I'm trying to run a binary program that uses CMPXCHG16B
instruction at one place, unfortunately my Athlon 64 X2 3800+ doesn't support it. Which is great, because I see it as a programming challenge. The instruction doesn't seem to be that hard to implement with a cave jump, so that's what I did, but something didn't work, program just froze in a loop. Maybe someone can tell me if I implemented my CMPXCHG16B
wrong?
Firstly the actual piece of machine code that I'm trying to emulate is this:
f0 49 0f c7 08 lock cmpxchg16b OWORD PTR [r8]
Excerpt from Intel manual describing CMPXCHG16B
:
Compare RDX:RAX with m128. If equal, set ZF and load RCX:RBX into m128. Else, clear ZF and load m128 into RDX:RAX.
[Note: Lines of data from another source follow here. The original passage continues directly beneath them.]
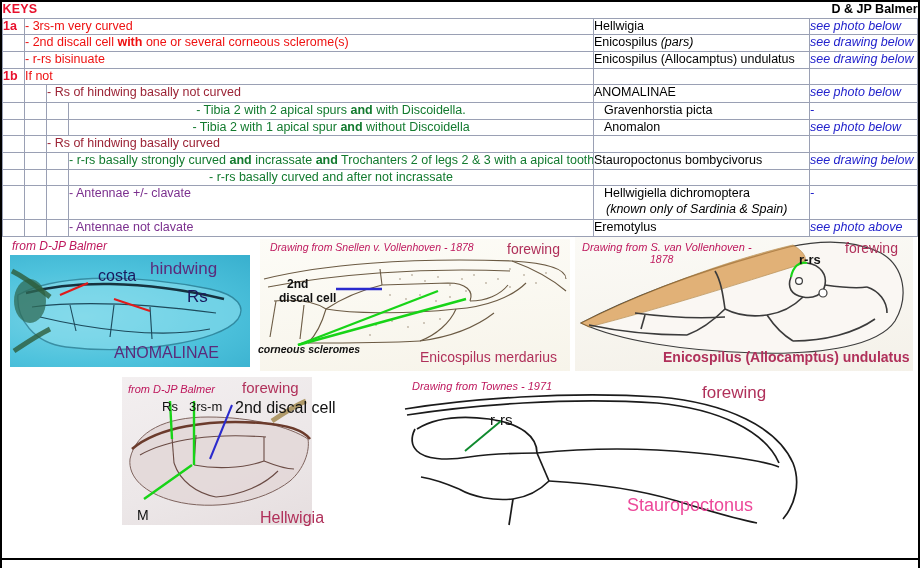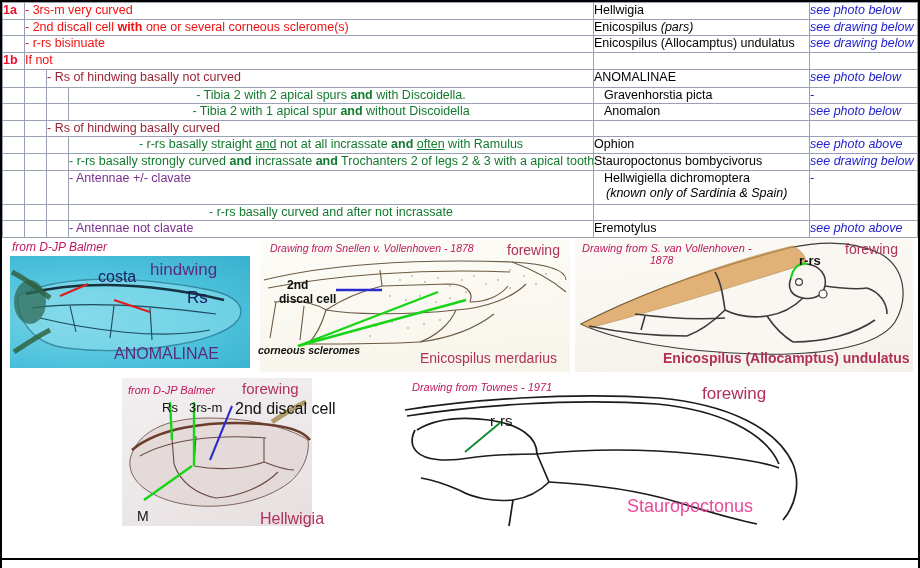"KEYS" tr.hdr { html: none -> <tr> <td>KEYS</td> <td>D &amp; JP Balmer</td> </tr> }
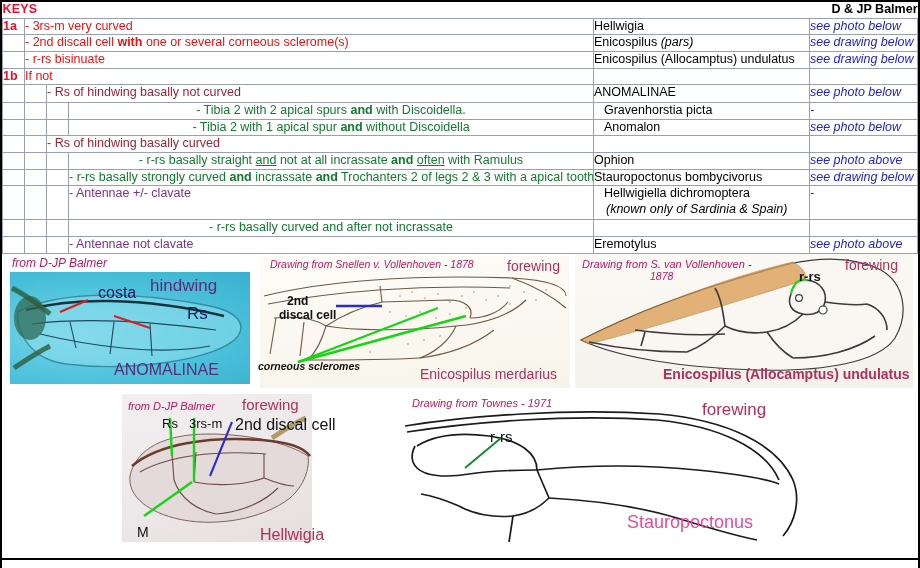"- r-rs basally straight and" tr { html: <tr> <td>&nbsp;</td> <td></td> <td></td> <td>- r-rs basally straight <span>and</span> not at all incrassate <span>and</span> <span>often</span> with Ramulus</td> <td><span>Ophion</span></td> <td>see photo above</td> </tr> -> none }
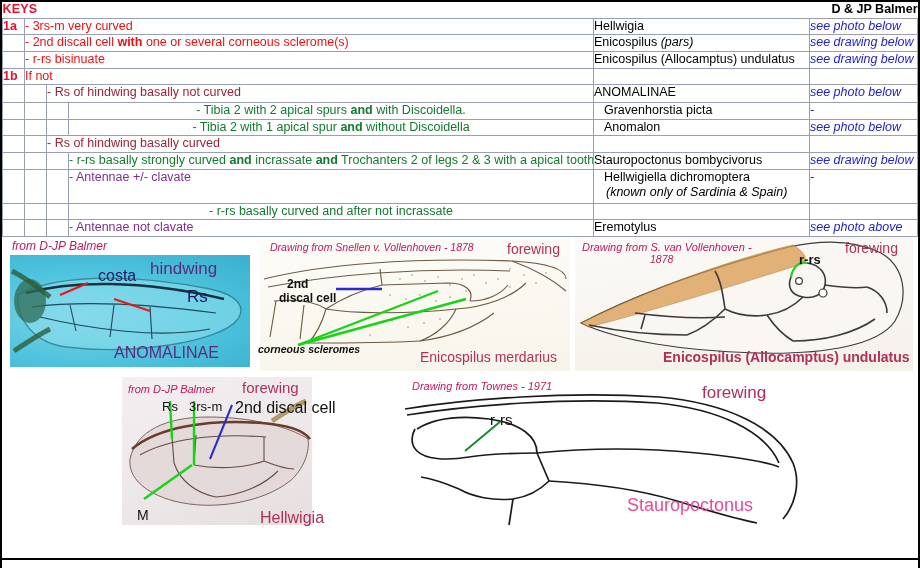"- Antennae +/- clavate" tr { order: before "- r-rs basally curved and" -> after "- r-rs basally curved and" }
First I replace all 5 bytes of the instruction with a jump to code cave with my emulation procedure, luckily the jump takes up exactly 5 bytes! The jump is actually a call
instruction e8
, but could be a jmp
e9
, both work.
e8 96 fb ff ff call 0xfffffb96(-649)
This is a relative jump with a 32-bit signed offset encoded in two's complement, the offset points to a code cave relative to address of next instruction.
Next the emulation code I'm jumping to:
PUSH R10
PUSH R11
MOV r10, QWORD PTR [r8]
MOV r11, QWORD PTR [r8+8]
TEST R10, RAX
JNE ELSE
TEST R11, RDX
JNE ELSE
MOV QWORD PTR [r8], RBX
MOV QWORD PTR [r8+8], RCX
JMP END
ELSE:
MOV RAX, r10
MOV RDX, r11
END:
POP R11
POP R10
RET
Personally, I'm happy with it, and I think it matches the functional specification given in manual. It restores stack and two registers r10
and r11
to their original order and then resumes execution. Alas it does not work! That is the code works, but the program acts as if it's waiting for a tip and burning electricity. Which indicates my emulation was not perfect and I inadvertently broke it's loop. Do you see anything wrong with it?
I notice that this is an atomic variant of it—owning to the lock
prefix. I'm hoping it's something else besides contention that I did wrong. Or is there a way to emulate atomicity too?